▸ Problem requirements: Return, word for word, every entry in the listing below, but not its images.
== Segment start ==
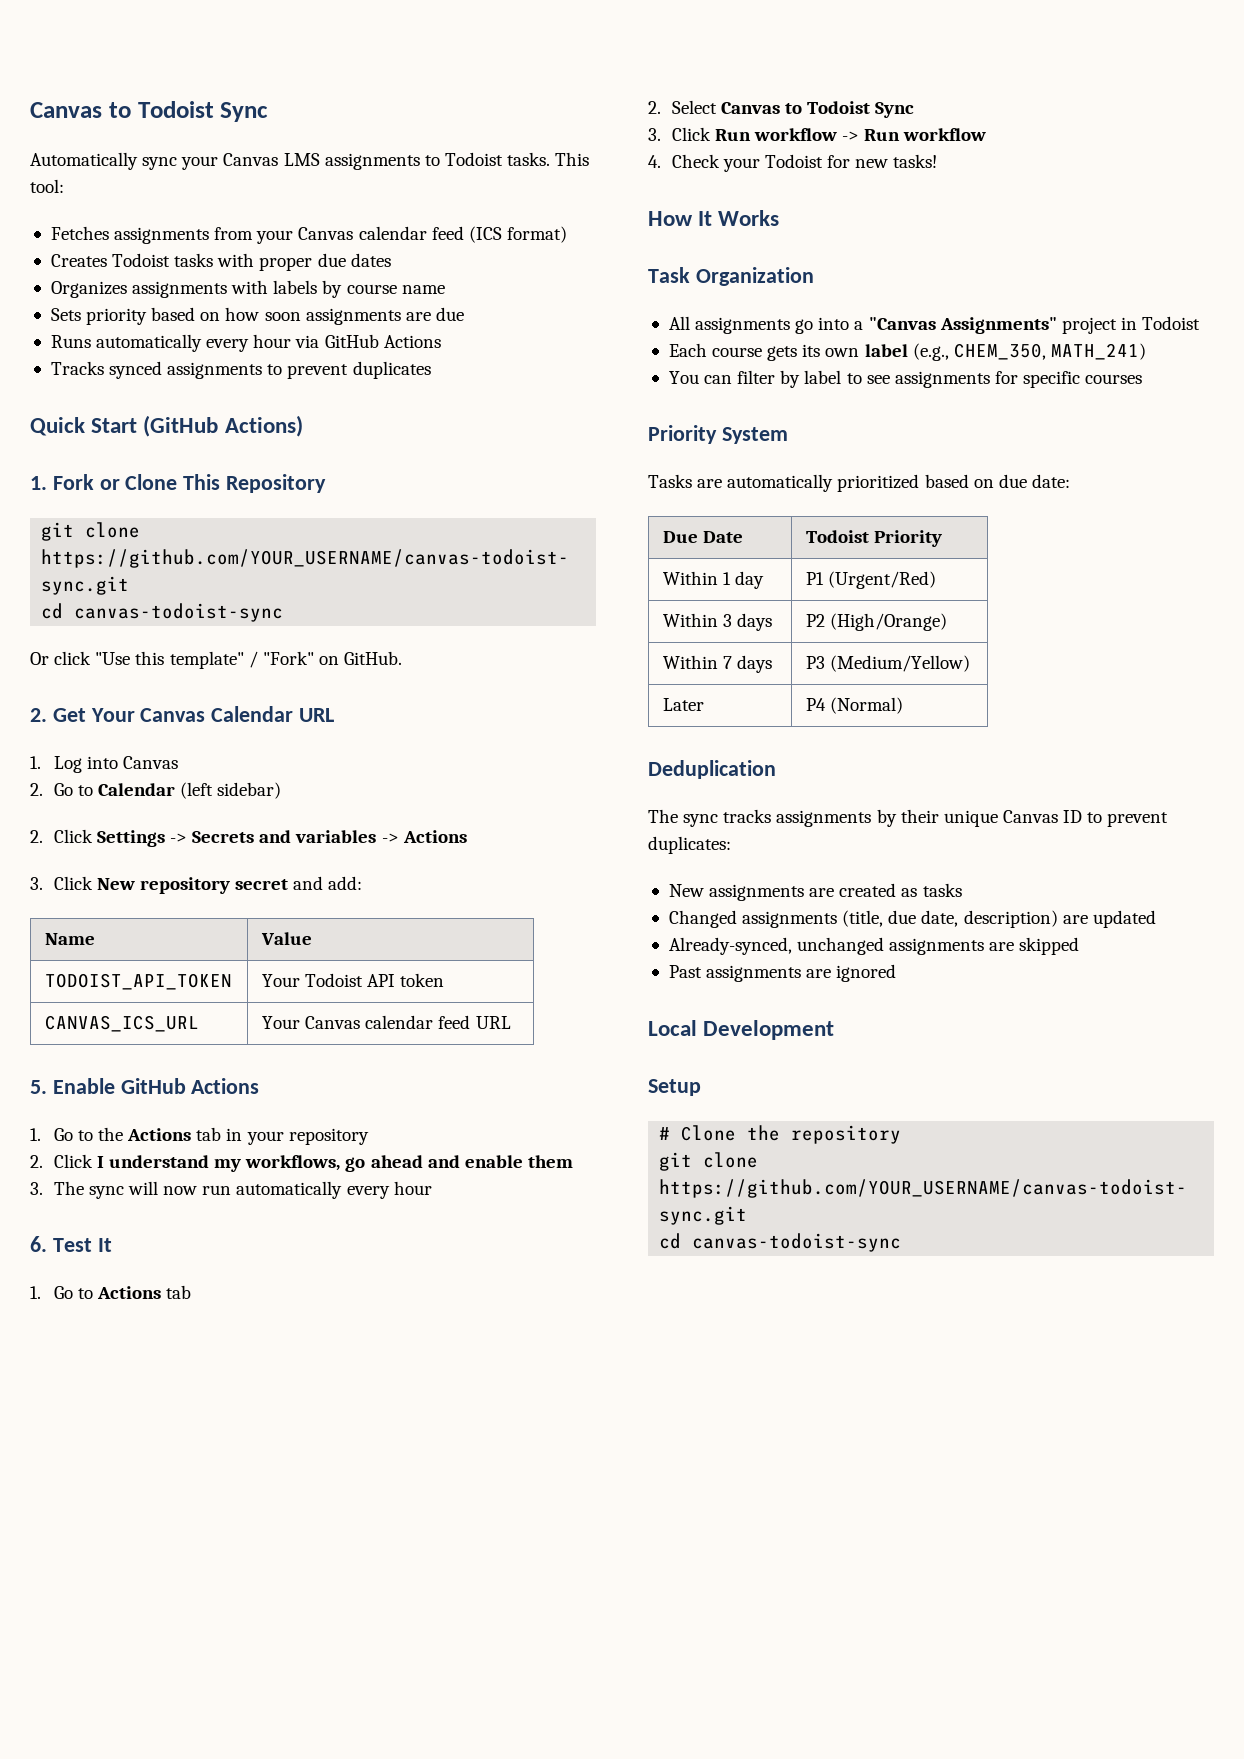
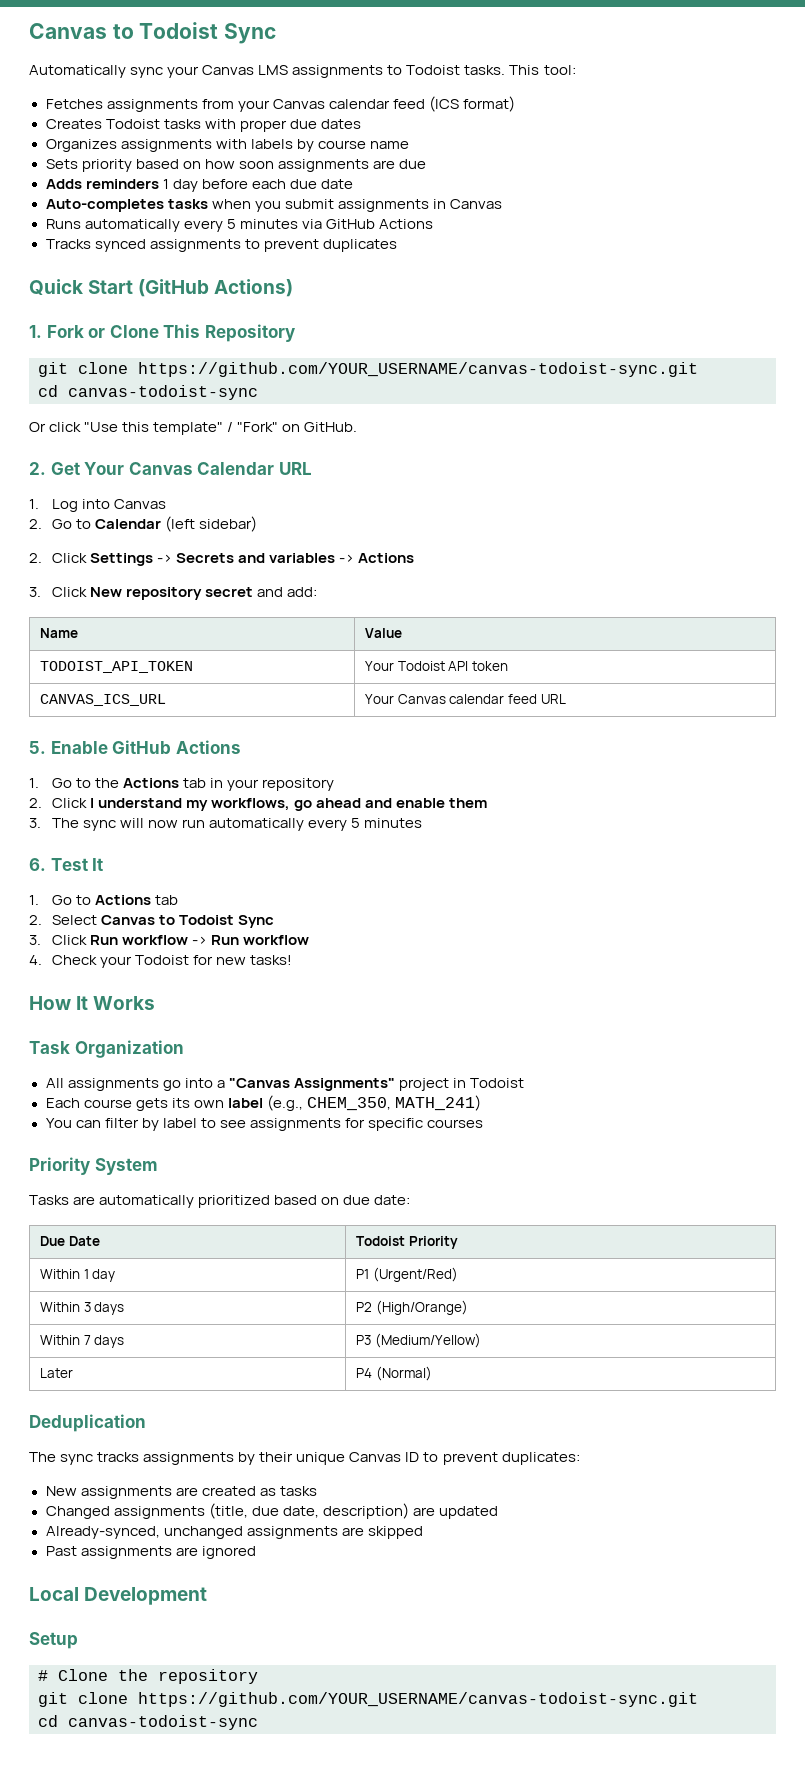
+ Adds reminders 1 day before each due date
+ Auto-completes tasks when you submit assignments in Canvas
- Runs automatically every hour via GitHub Actions
+ Runs automatically every 5 minutes via GitHub Actions
- 3. The sync will now run automatically every hour
+ 3. The sync will now run automatically every 5 minutes

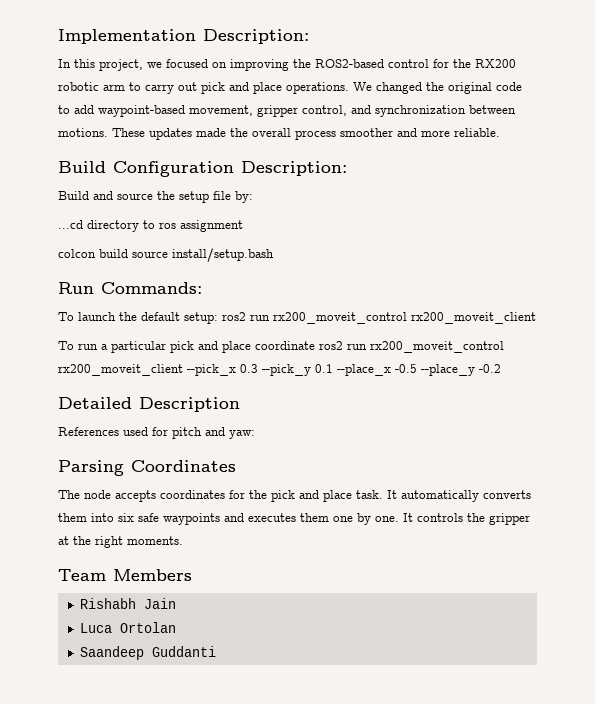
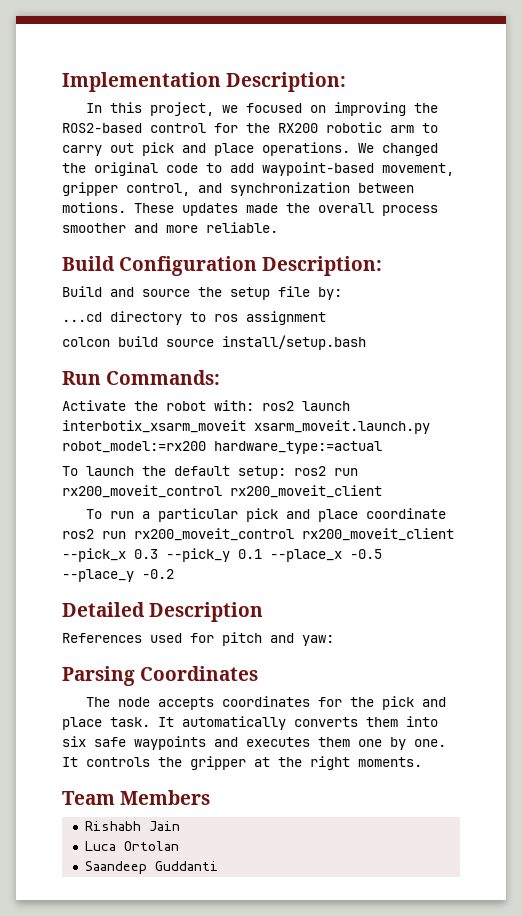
+ Activate the robot with: ros2 launch interbotix_xsarm_moveit xsarm_moveit.launch.py robot_model:=rx200 hardware_type:=actual

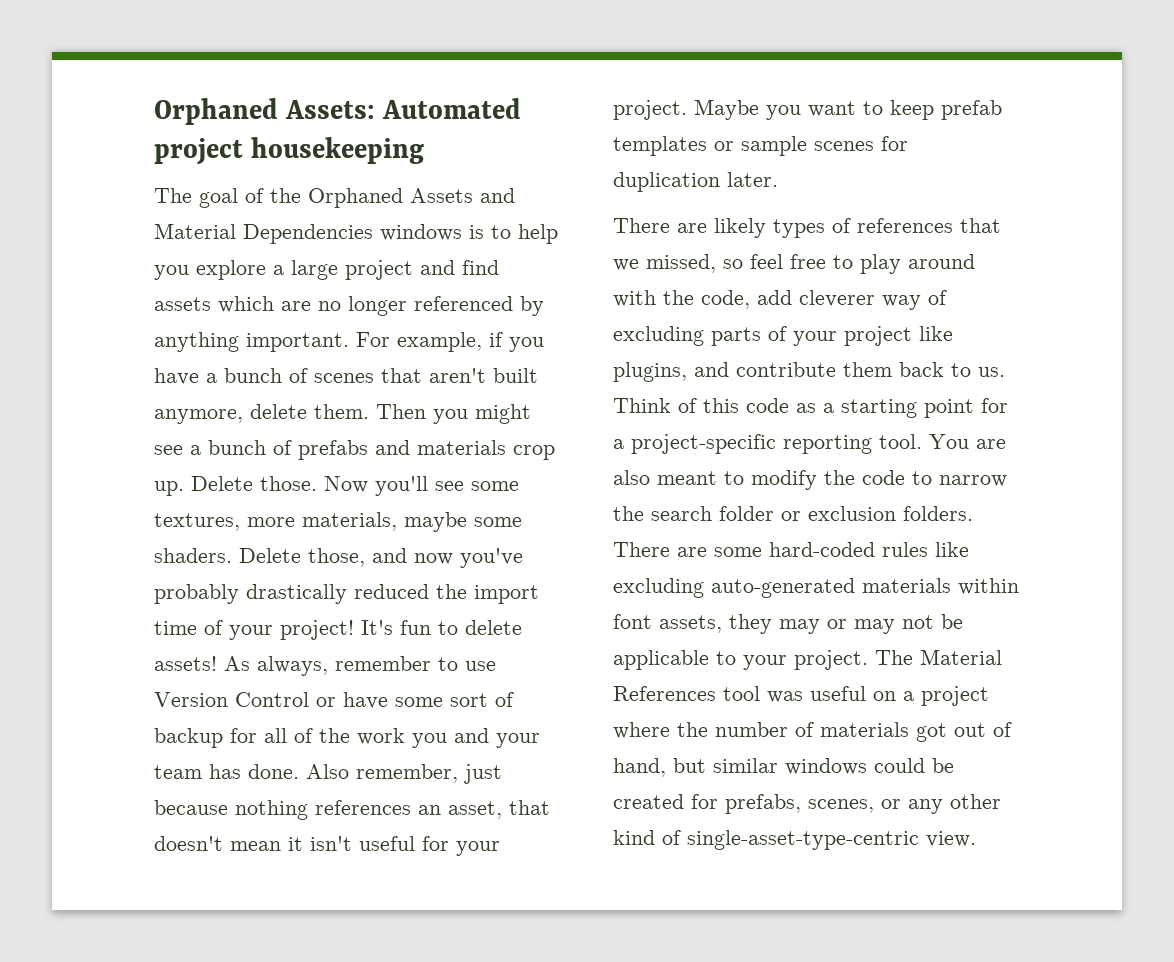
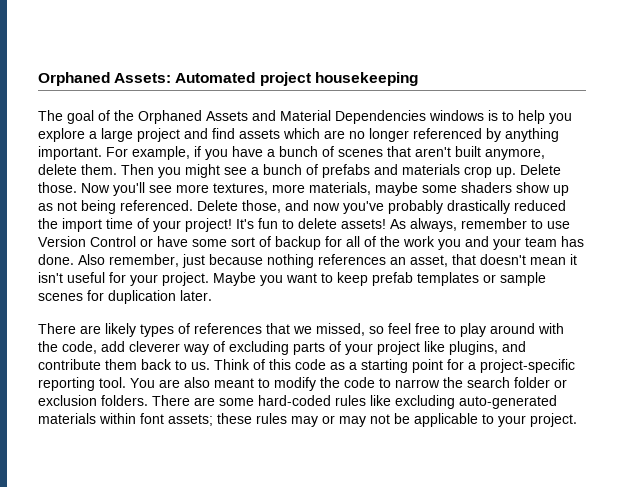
- Now you'll see some textures, more materials, maybe some shaders.
+ Now you'll see more textures, more materials, maybe some shaders show up as not being referenced.
- There are some hard-coded rules like excluding auto-generated materials within font assets, they may or may not be applicable to your project. The Material References tool was useful on a project where the number of materials got out of hand, but similar windows could be created for prefabs, scenes, or any other kind of single-asset-type-centric view.
+ There are some hard-coded rules like excluding auto-generated materials within font assets; these rules may or may not be applicable to your project.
== Segment end ==
▸ Solution to the exercise:
+ Adds reminders 1 day before each due date
+ Auto-completes tasks when you submit assignments in Canvas
- Runs automatically every hour via GitHub Actions
+ Runs automatically every 5 minutes via GitHub Actions
- 3. The sync will now run automatically every hour
+ 3. The sync will now run automatically every 5 minutes

+ Activate the robot with: ros2 launch interbotix_xsarm_moveit xsarm_moveit.launch.py robot_model:=rx200 hardware_type:=actual

- Now you'll see some textures, more materials, maybe some shaders.
+ Now you'll see more textures, more materials, maybe some shaders show up as not being referenced.
- There are some hard-coded rules like excluding auto-generated materials within font assets, they may or may not be applicable to your project. The Material References tool was useful on a project where the number of materials got out of hand, but similar windows could be created for prefabs, scenes, or any other kind of single-asset-type-centric view.
+ There are some hard-coded rules like excluding auto-generated materials within font assets; these rules may or may not be applicable to your project.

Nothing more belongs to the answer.